TOKYO -- SoftBank Group has long enjoyed the robust support of Japan's small investors, using the proceeds from its eagerly snapped up bonds to fund global acquisitions and investments.
But its mobile unit's disastrous stock market debut a month ago is threatening to end its win-win relationship with these investors.
Mobile phone service provider SoftBank Corp. went public Dec. 19 in Japan's biggest initial public offering and the world's second largest. SoftBank Group unloaded close to 40% of its shares in the unit, raking in about 2.6 trillion yen ($23.7 billion based on current rates).
Many of the new shares were picked up by retail investors in Japan, who hoped the highly-touted IPO would follow in the footsteps of Nippon Telegraph and Telephone's successful debut in 1987 and Japan Post Holdings' in 2015.
But SoftBank Corp. opened at 1,463 yen a share, 2% below its offer price of 1,500 yen. The stock tumbled further before closing at 1,282 yen -- off some 14.5% from the offer price. Japan's No. 3 mobile carrier has since rebounded somewhat but has yet to climb above the offer price, ending Friday at 1,429 yen.
"I thought I'd sell the shares to lock in a quick gain, but things haven't gone as planned," a 38-year-old investor said.
He and roughly 900,000 other individuals who poured a total of 2 trillion yen, or about $18 billion, into the shares are sitting on paper losses.
"We tell our clients to look at stock prices from a medium- to long-term perspective, but I do feel that we're responsible for cooling investor sentiment," said an executive at one of the IPO's underwriters.
These underwriters gave SoftBank Group too much sway and ended up setting the offer price "too high," said an official at a Japanese asset management company, echoing a growing view in the market. SoftBank Corp. is trading at about 16 times projected earnings, higher than bigger rivals KDDI, at 10, and NTT Docomo, at 13. The new stock's expected dividend yield has risen to 5.24%, but this has done little to cheer up its shareholders, who have yet to make any profit.
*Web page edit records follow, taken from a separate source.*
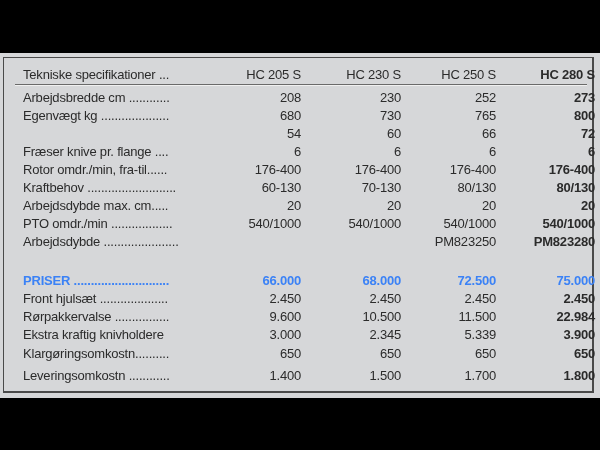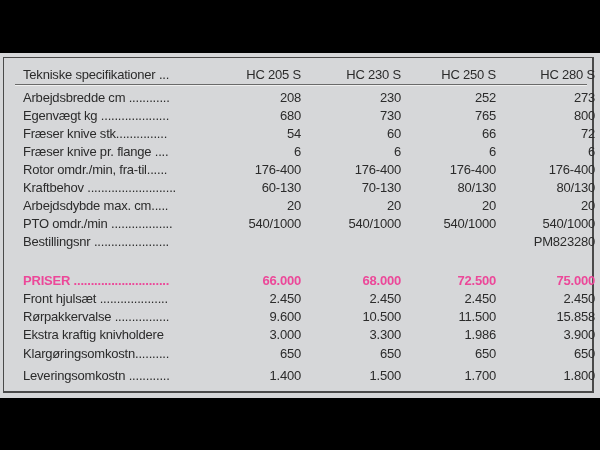--- a/index.html
+++ b/index.html
@@ -14,7 +14,7 @@
   .c1 { right:294px; text-align:right; }
   .c2 { right:194px; text-align:right; }
   .c3 { right:99px; text-align:left; }
-  .c4 { right:0; text-align:center; }
+  .c4 { right:0; text-align:center;font-weight:bold; }
   .bold { font-weight:bold; color:#ec4899; }
   .hdr-line { position:absolute; left:15px; top:84px; width:572px; height:1px; background:#6a6a6a;
               box-shadow:0 1px 0 #f0f0f0; }

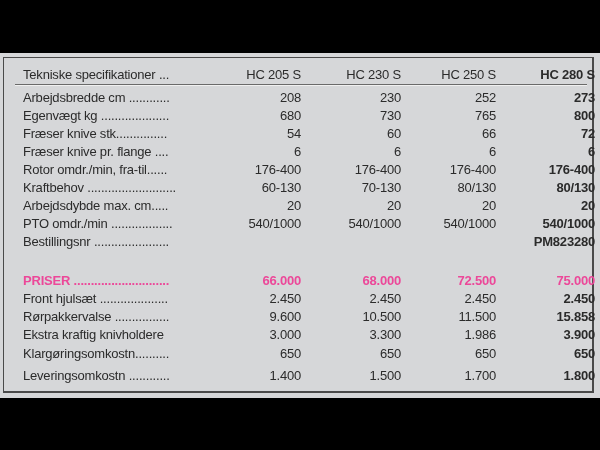--- a/index.html
+++ b/index.html
@@ -49,7 +49,6 @@
   <span class="cell c4">800</span>
 </div>
 <div class="row" style="top:125px">
-  <span class="cell lbl">Fræser knive stk...............</span>
   <span class="cell c1">54</span>
   <span class="cell c2">60</span>
   <span class="cell c3">66</span>

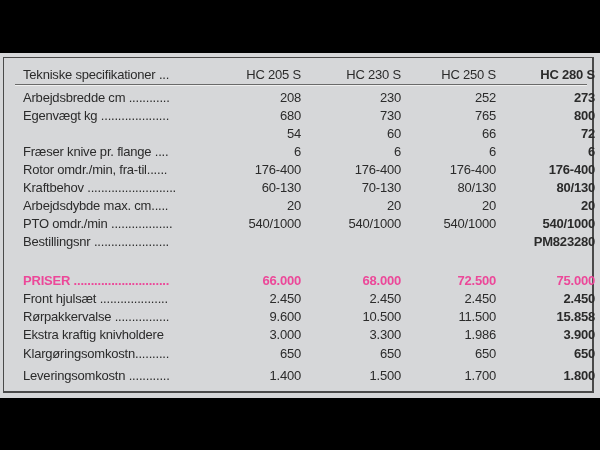--- a/index.html
+++ b/index.html
@@ -90,7 +90,7 @@
   <span class="cell c4">540/1000</span>
 </div>
 <div class="row" style="top:233px">
-  <span class="cell lbl">Bestillingsnr ......................</span>
+  <span class="cell lbl">Arbejdsdybde ......................</span>
   <span class="cell c4">PM823280</span>
 </div>
 

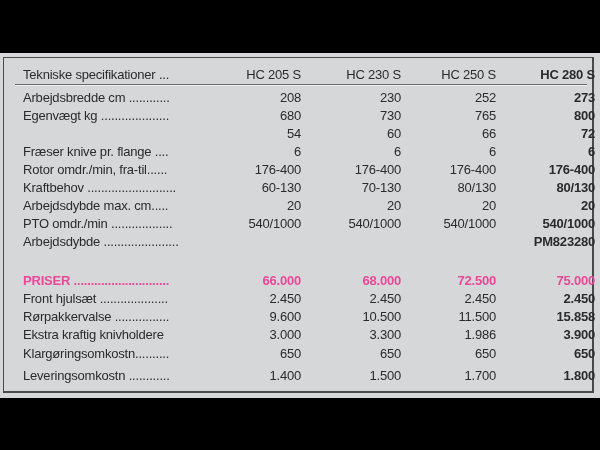--- a/index.html
+++ b/index.html
@@ -91,6 +91,7 @@
 </div>
 <div class="row" style="top:233px">
   <span class="cell lbl">Arbejdsdybde ......................</span>
+  <span class="cell c3">PM823250</span>
   <span class="cell c4">PM823280</span>
 </div>
 

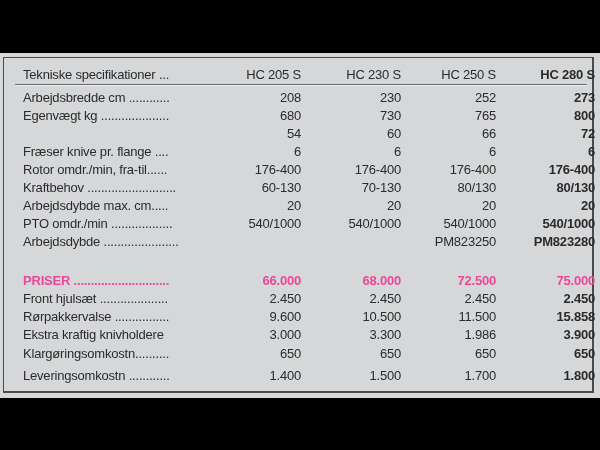--- a/index.html
+++ b/index.html
@@ -15,7 +15,7 @@
   .c2 { right:194px; text-align:right; }
   .c3 { right:99px; text-align:left; }
   .c4 { right:0; text-align:center;font-weight:bold; }
-  .bold { font-weight:bold; color:#ec4899; }
+  .bold { font-weight:bold; color:#3b82f6; }
   .hdr-line { position:absolute; left:15px; top:84px; width:572px; height:1px; background:#6a6a6a;
               box-shadow:0 1px 0 #f0f0f0; }
 </style>

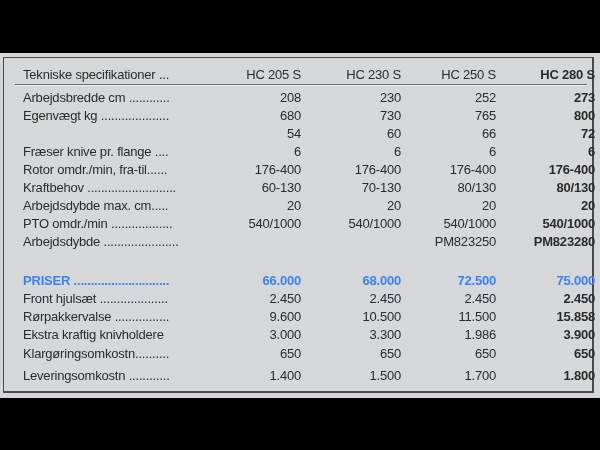--- a/index.html
+++ b/index.html
@@ -114,7 +114,7 @@
   <span class="cell c1">9.600</span>
   <span class="cell c2">10.500</span>
   <span class="cell c3">11.500</span>
-  <span class="cell c4">15.858</span>
+  <span class="cell c4">22.984</span>
 </div>
 <div class="row" style="top:326px">
   <span class="cell lbl" style="width:210px">Ekstra kraftig knivholdere</span>

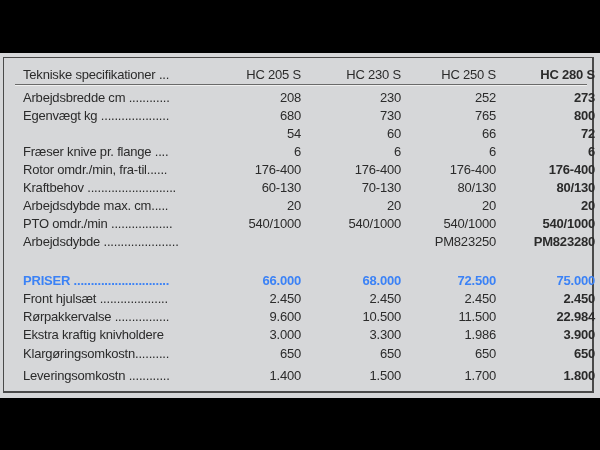--- a/index.html
+++ b/index.html
@@ -119,7 +119,7 @@
 <div class="row" style="top:326px">
   <span class="cell lbl" style="width:210px">Ekstra kraftig knivholdere</span>
   <span class="cell c1">3.000</span>
-  <span class="cell c2">3.300</span>
+  <span class="cell c2">2.345</span>
   <span class="cell c3">1.986</span>
   <span class="cell c4">3.900</span>
 </div>

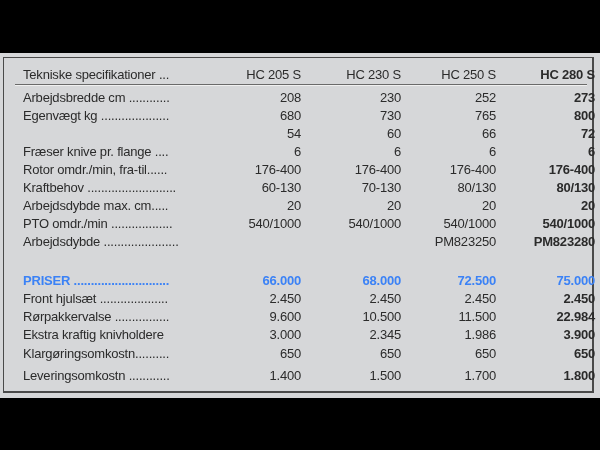--- a/index.html
+++ b/index.html
@@ -120,7 +120,7 @@
   <span class="cell lbl" style="width:210px">Ekstra kraftig knivholdere</span>
   <span class="cell c1">3.000</span>
   <span class="cell c2">2.345</span>
-  <span class="cell c3">1.986</span>
+  <span class="cell c3">5.339</span>
   <span class="cell c4">3.900</span>
 </div>
 <div class="row" style="top:345px">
The IPO debacle will likely cast a shadow over the parent group's growth strategy, which relies heavily on retail investors. The parent floated its first bonds tailored to individual investors in 1995, when it tied up with Microsoft.
The conglomerate, headed by outspoken Chairman Masayoshi Son, has since tapped small investors to fund the launch of the mobile business and big acquisitions. It raised 700 billion yen from them for its 2013 purchase of U.S. mobile carrier Sprint.
Meanwhile, the group's high-yield bonds have been an attractive option for retail investors in the age of rock-bottom interest rates. SoftBank Group had a whopping 3.23 trillion yen in outstanding bonds for small investors as of the end of last year, according to I-N Information Systems -- nearly half the entire Japanese market for that particular instrument.
SoftBank Group's stock has skyrocketed about sixfold in the last 10 years thanks to its telecommunication-driven growth, far outpacing the Nikkei Stock Average, which nearly tripled over that period. Retail investors and SoftBank Group had a win-win relationship: individuals were happy to own SoftBank bonds and shares, and the company enjoyed a dependable source of funds.
But the IPO threw a wrench into that arrangement. "Because I have bought SoftBank Group's bonds, I didn't hesitate to invest in SoftBank [Corp.] shares," said a 66-year-old investor. "I know it was my mistake, but I also feel the group betrayed us. I can't help but be more cautious about any future investments in the conglomerate."
Such sentiment may foil SoftBank Group's hopes of tapping various fundraising options to drive new growth, such as through investments in artificial intelligence. The only way the group can win investors over is by lifting the unit's stock price.
SoftBank Corp. is taking the investor valuation of the company to heart, said Ken Miyauchi, the unit's chief executive. "We'll move forward as if this is a new beginning," he said.